Columnist works on “Grounds for Insanity” book, considers “Fifty Shades of Brown”

Categorized as Grounds for Insanity column, Rhonda's Posts

What a year it’s been. In fact, our continuing mantra, The Mister and I, is, “We just can’t pay to be bored around here.”

At times, this is said with a rueful grin. At other times, it’s accompanied by deep sighing and even deeper eye rolls. Sometimes we chuckle, occasionally we snort and, rarely, we bang our heads. Mostly, though, we’re tired.

As if graduating Kid Kaboom and throwing a party to say so wasn’t enough, there was that little machete incident the other week and a quick trip to the ER. One kid went to Honduras, another one went to summer camp and Little went to kindergarten. Then there was the roofing project, a new front porch, a computer transition and the creation of a brand-new author website. That’s when the frontal lobotomy almost began to sound like a good time. Almost.

The excitement didn’t stop there. Of course not. First, the weed eater broke down. Then the pump went kerplunk and the BMV (Blue Mommy Van) needed repairs. Which left me slinking through local alleys like a chicken poacher in Old Red, the van with no muffler.

In all this chaos, in the vroom and boom of daily life, things have been moving and shaking in the writing career. Who could have guessed at the dawn of the year that the column would be picked up by an international magazine, going to 5 foreign countries and 46 states? And that the girl with the ballpoint pen would be tapped as its editor? Who?

And who knew that this was the year that the girl with the BOP (Bright Orange Purse) and the PGP (Pink Gel Pen) would eat the elephant (i.e., write a book proposal) in approximately two weeks’ time? Not me. But it is and I did and there it went. Now it rests in the hands of a literary agent in another city, another state. And we’re still not bored.

When I shared the news with a colleague, she said, laughing, “Tell me you’re not writing another ‘Fifty Shades of Grey’ series.”
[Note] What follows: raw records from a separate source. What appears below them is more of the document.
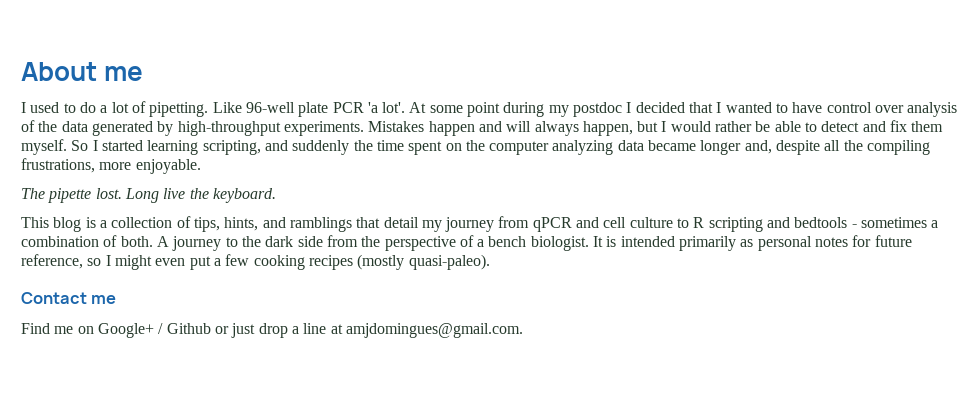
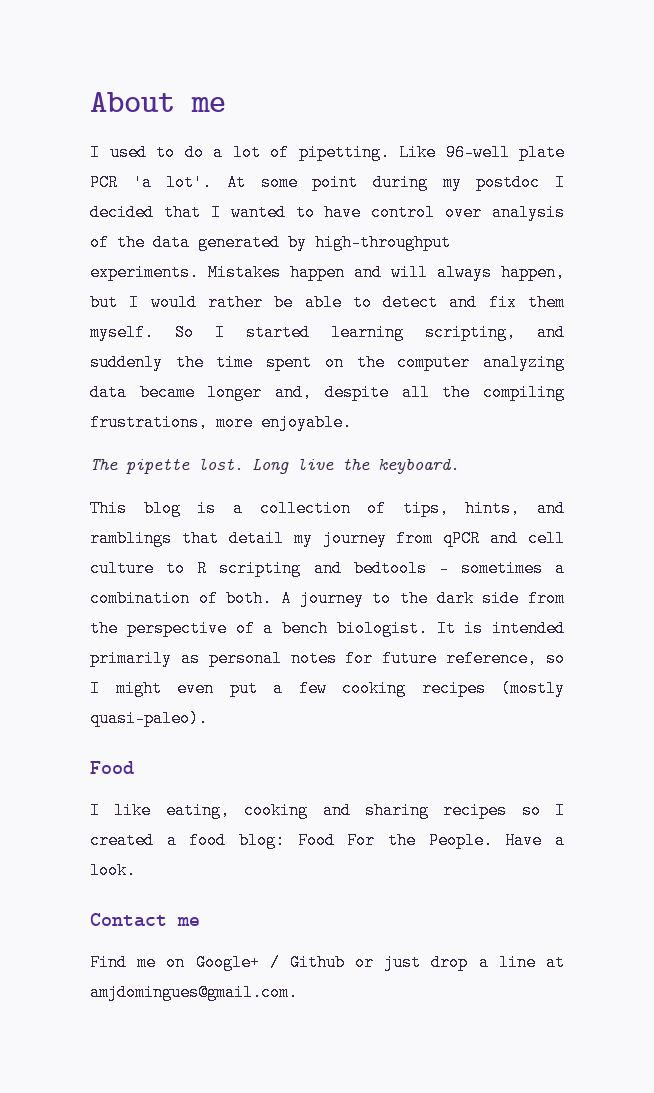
  It is intended primarily as personal notes for future reference, so I might even put a few cooking recipes (mostly quasi-paleo).
+ Food
+ I like eating, cooking and sharing recipes so I created a food blog: Food For the People. Have a look.

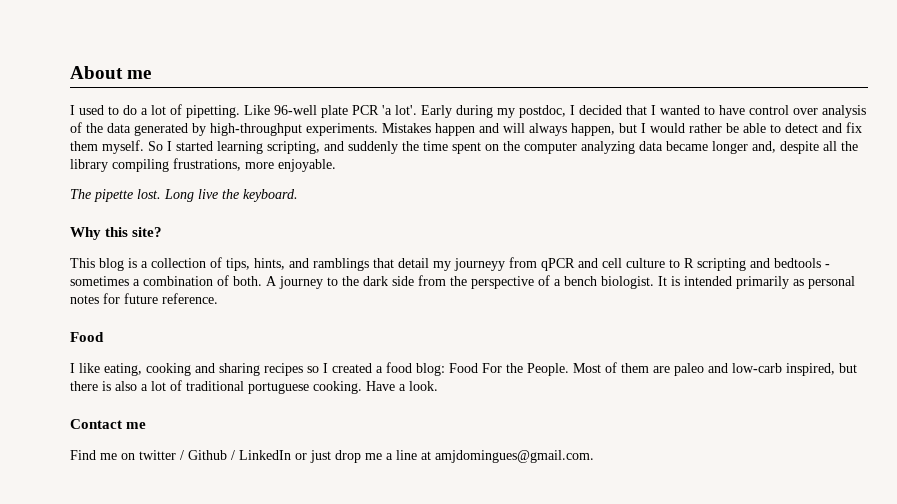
- At some point during my postdoc I decided that I wanted to have control over analysis of the data generated by high-throughput experiments.
+ Early during my postdoc, I decided that I wanted to have control over analysis of the data generated by high-throughput experiments.
- So I started learning scripting, and suddenly the time spent on the computer analyzing data became longer and, despite all the compiling frustrations, more enjoyable.
+ So I started learning scripting, and suddenly the time spent on the computer analyzing data became longer and, despite all the library compiling frustrations, more enjoyable.
+ Why this site?
- This blog is a collection of tips, hints, and ramblings that detail my journey from qPCR and cell culture to R scripting and bedtools - sometimes a combination of both.
+ This blog is a collection of tips, hints, and ramblings that detail my journeyy from qPCR and cell culture to R scripting and bedtools - sometimes a combination of both.
- It is intended primarily as personal notes for future reference, so I might even put a few cooking recipes (mostly quasi-paleo).
+ It is intended primarily as personal notes for future reference.
+ Most of them are paleo and low-carb inspired, but there is also a lot of traditional portuguese cooking.
- Find me on Google+ / Github or just drop a line at amjdomingues@gmail.com.
+ Find me on twitter / Github / LinkedIn or just drop me a line at amjdomingues@gmail.com.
Well, no. I’m certainly not writing “Fifty Shades of Grey.” But I could write “Fifty Shades of Brown” without breaking a sweat, thanks to those boys and all the dirt they haul in.
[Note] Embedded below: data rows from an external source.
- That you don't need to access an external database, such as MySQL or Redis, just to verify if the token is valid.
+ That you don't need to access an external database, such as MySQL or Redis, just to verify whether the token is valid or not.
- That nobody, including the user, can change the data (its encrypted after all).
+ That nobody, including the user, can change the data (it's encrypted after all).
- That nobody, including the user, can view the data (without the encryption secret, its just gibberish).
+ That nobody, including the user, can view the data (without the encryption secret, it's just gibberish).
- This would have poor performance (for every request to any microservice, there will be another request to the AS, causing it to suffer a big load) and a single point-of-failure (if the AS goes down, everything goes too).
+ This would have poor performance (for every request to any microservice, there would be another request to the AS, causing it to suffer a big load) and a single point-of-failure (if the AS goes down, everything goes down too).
It was just a few weeks back that I popped into the downstairs bathroom and found it. Either a team of mud wrestlers had trooped through or two boys had come in from the garden, carrying a significant share of our real estate. This was deposited across the bathroom rug in what appeared to be circular patterns, accented by loop-de-loops on the bottom of the tub. The tracks, I noted, were in this season’s shade of mud.

Someone had also left their mark on the white shower curtain with the Battenburg lace, grabbing it with a dirty paw. That, too, was in a lovely mud brown, and judging by its position, the culprit stood roughly 3-1/2 feet tall. I was pretty sure I knew his name.

There was another name I knew. That was the kid who was responsible for most of the noise on The Three.

Last year, I’d read Patti Lacy’s book, “The Rhythm of Secrets.” It came to mind the other day when I was thinking about Boy Noise, the kid who danced everywhere he went.

Oh, he was good. Real good. Smooth like butter and wiry as a cat, he had the boogie. He had the music, the rhythm and the beat, and he took it everywhere. Even overhead.

Lying in bed one night, there it came again. The distinct sounds of a choreographed routine thumped in rhythm over our heads. It was 11 p.m.

I confess that I may have snarled there on my pillow. The father of the thumper did snarl. Loudly. After which he arose, made his way to the bottom of the stairs and delivered a “cease and desist” admonition northward in a voice that brooked no delay.

Ms. Lacy may have written “The Rhythm of Secrets,” but I could write “I Wish the Rhythm Was a Secret,” and it would be straight facts; autobiography, nonfiction all the way. I could. And maybe I should.

Mystery lover that I am, I could write those, too. Using cutting-edge forensic techniques, including DNA testing, personality profiling, fingerprinting and follicle analysis, I’d collect the clues and build the case. Then, in a breathtaking finale, readers would finally learn where the socks went, who ate the author’s leftovers and which one slipped an empty milk jug into the fridge.

True crime, I’ve heard, really sells. You can see why I’m hopeful about this book.

Come to think of it, the book I’ve just pitched has some true crime. It’s also a comedy (you’ve laughed), a tragedy (I’ve cried) and a documentary on sports, politics and family life. It’s called “Grounds for Insanity.”

I hope the agent loves it. I hope you will, too.